Sandeep Aggarwal led used car marketplace, Droom, encountered a challenging financial time as its net loss almost doubled to INR 137 crore in FY22, compared to INR 68.8 crore in the previous fiscal year, FY21. Despite experiencing a notable jump in operating revenue this significant increase in net loss paints a concerning picture for the firm's financial health. The results shed light on the mounting expenses that have impacted Droom's bottom line.
The main driver behind the escalated net loss was a surge in total expenditure, which skyrocketed over 2.5 times to INR 527.1 crore in FY22, as opposed to INR 204.3 crore in FY21. It is notable that marketing expenses performed a major role in this escalation, highlighting Droom's substantial investment in promotional activities to expand its market reach and attract customers. While these efforts have contributed to an increase in operating revenue on the other hand they also incurred significant additional expenses for the business.

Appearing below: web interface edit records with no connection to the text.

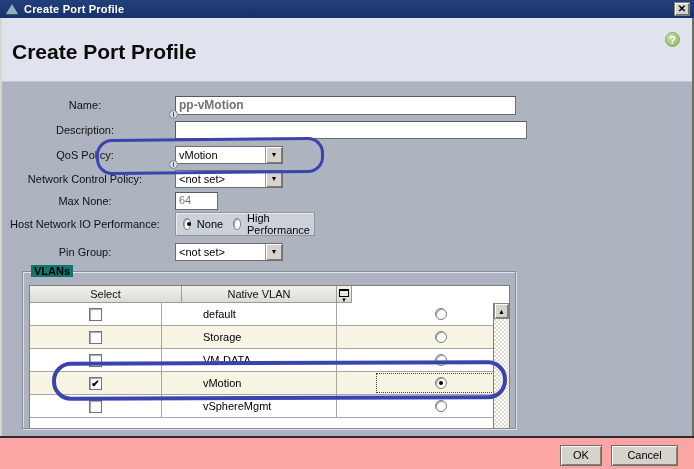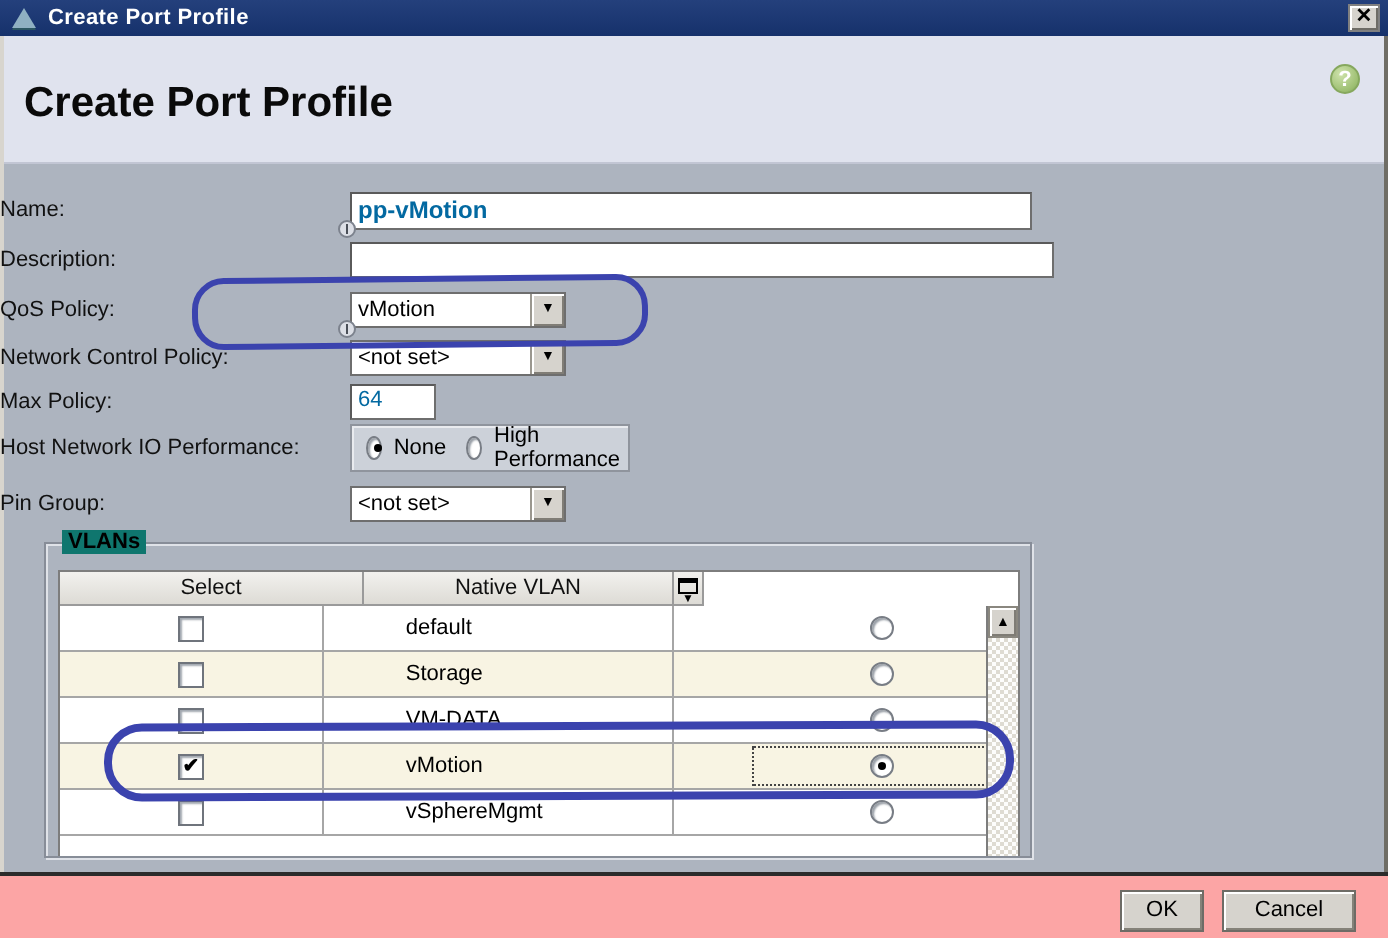--- a/index.html
+++ b/index.html
@@ -46,7 +46,7 @@
   }
 
   
-  .flabel { position:absolute; left:0; width:170px; text-align:left; color:#111; }
+  .flabel { position:absolute; left:0; width:170px; text-align:center; color:#111; }
   .tinput {
     position:absolute; background:#fff; border:1px solid #6e6e6e;
     border-top-color:#5a5a5a; border-left-color:#5a5a5a;

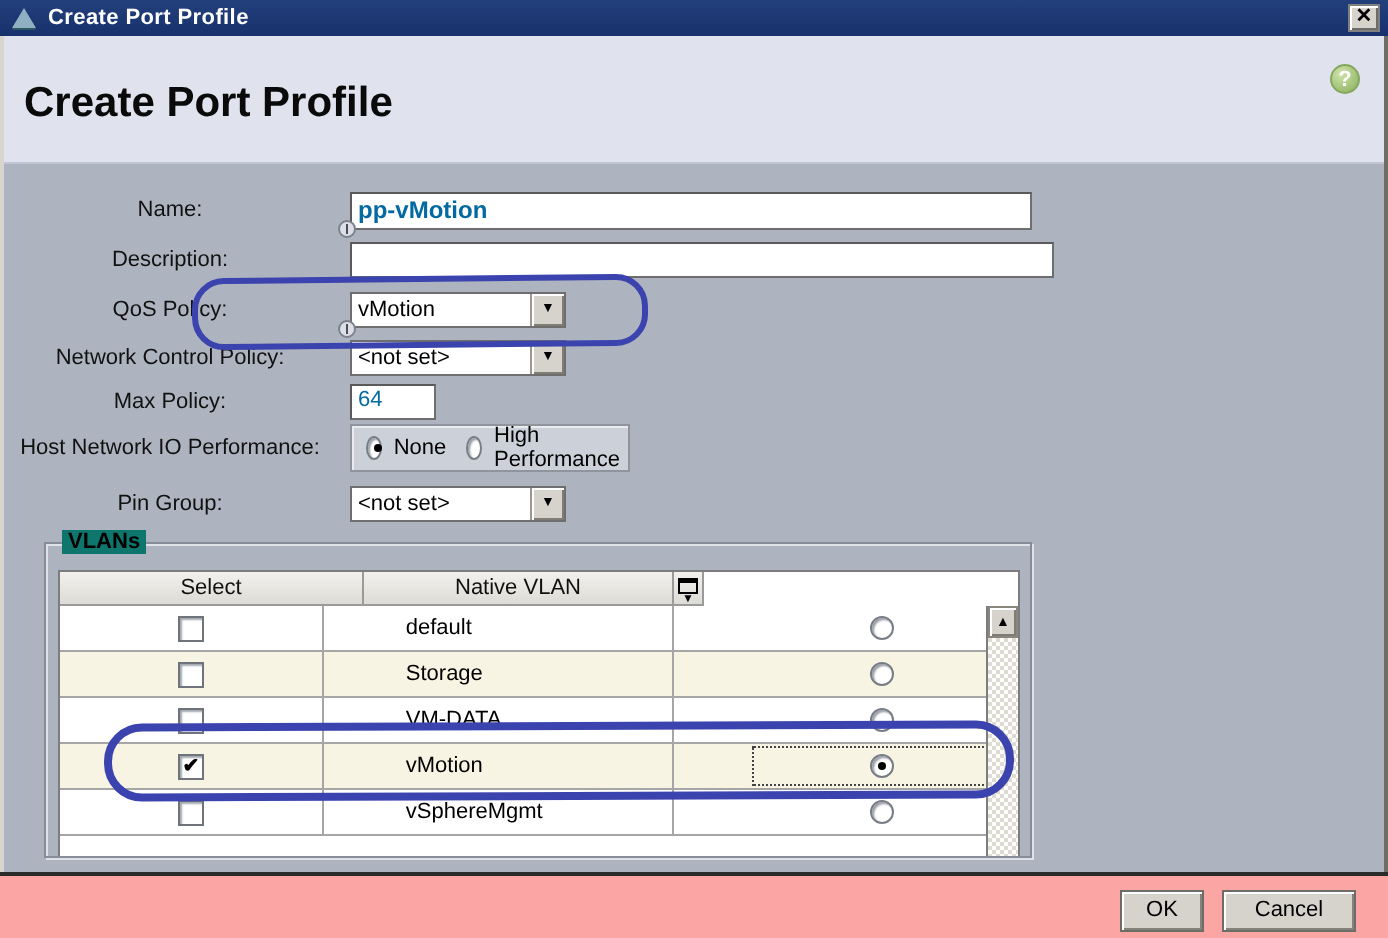--- a/index.html
+++ b/index.html
@@ -50,7 +50,7 @@
   .tinput {
     position:absolute; background:#fff; border:1px solid #6e6e6e;
     border-top-color:#5a5a5a; border-left-color:#5a5a5a;
-    font-family:"Liberation Sans", sans-serif; font-size:11px; padding:1px 3px; color:#0369a1;
+    font-family:"Liberation Sans", sans-serif; font-size:11px; padding:1px 3px; color:#737373;
   }
   .tinput.bold { font-weight:bold; font-size:12px; }
   .combo {

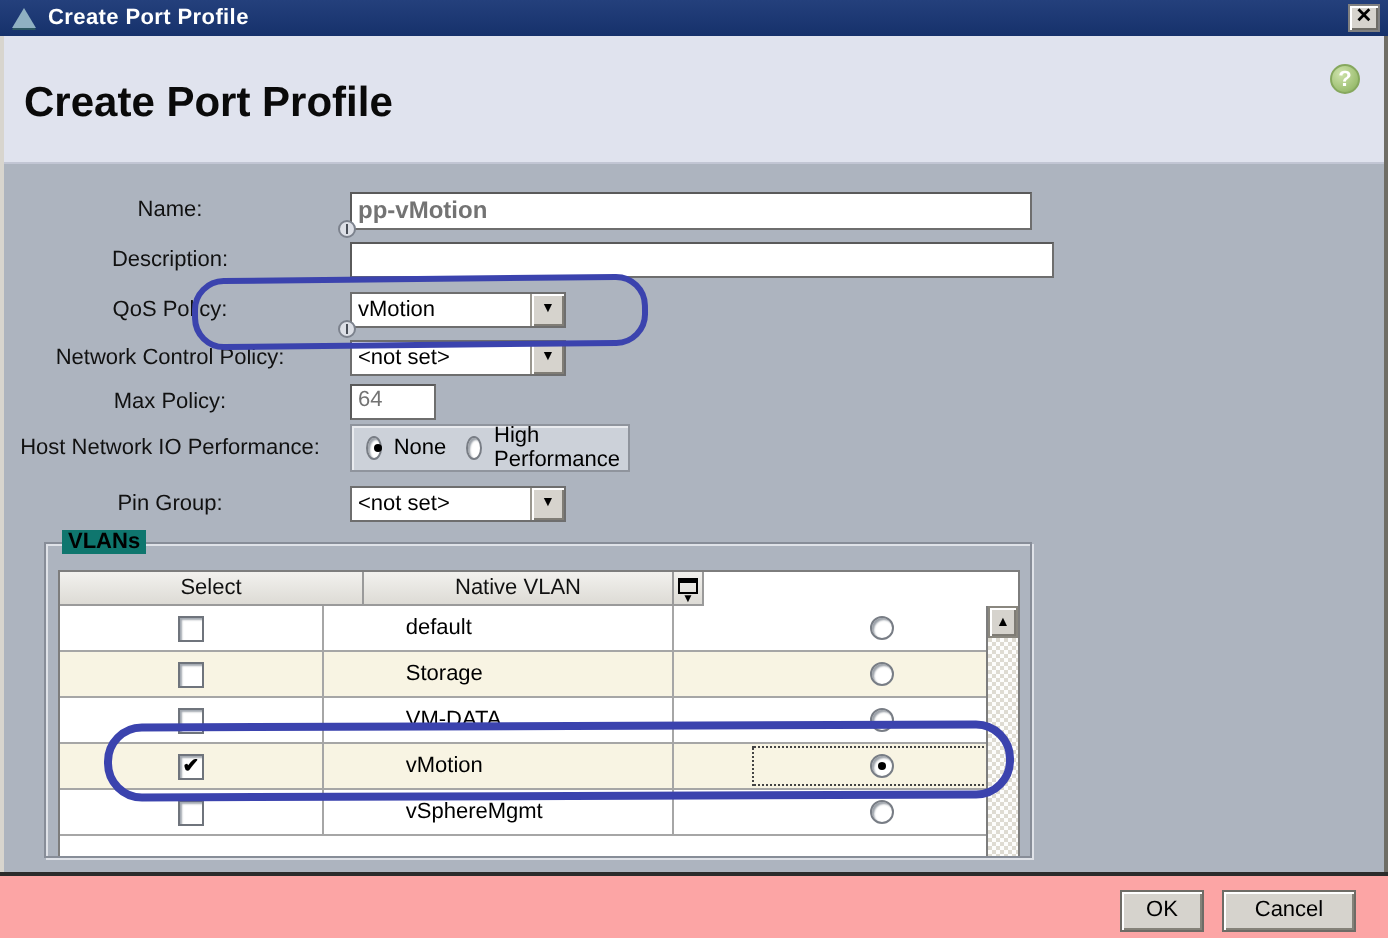--- a/index.html
+++ b/index.html
@@ -161,7 +161,7 @@
   <div class="flabel" style="top:124px;">Description:</div>
   <div class="flabel" style="top:149px;">QoS Policy:</div>
   <div class="flabel" style="top:173px;">Network Control Policy:</div>
-  <div class="flabel" style="top:195px;">Max Policy:</div>
+  <div class="flabel" style="top:195px;">Max None:</div>
   <div class="flabel" style="top:218px;">Host Network IO Performance:</div>
   <div class="flabel" style="top:246px;">Pin Group:</div>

Of significance is the fact that Droom withdrew its initial public offering (IPO) last year, making these financial results a cause for concern among investors. However, amidst the disappointing figures there is still a glimmer of hope. Droom managed to improve its EBITDA margin from -46.9% in FY21 to -34.2% in FY22. While still in negative territory, this improvement suggests progress in managing operational costs and generating higher revenue from each unit of operation.
The substantial net loss incurred of Droom in FY22 underscores the pressing need for the company to address the reasonable factors that contribute to its financial challenges. Finding out and streamlining expenses in the area of marketing expenditures could prove instrumental in achieving a more sustainable financial performance. With the used car marketplace section growing super fast competitive, Droom must strike a delicate balance between investing in growth and effective managing costs to attain profits.
Looking ahead, Droom is expected to pursue strategies aimed at bumping its financial position. These strategies may involve exploring avenues to reduce expenses without compromising the firm's strength to attract customers and expand its user base. As the automotive industry undergoes significant transformations, with the rise of electric vehicles and shifting consumer preferences, Droom will face both opportunities and challenges. Successfully navigating these dynamics will be crucial for ensuring long term viability and continuous growth in this rapid fire competitive market.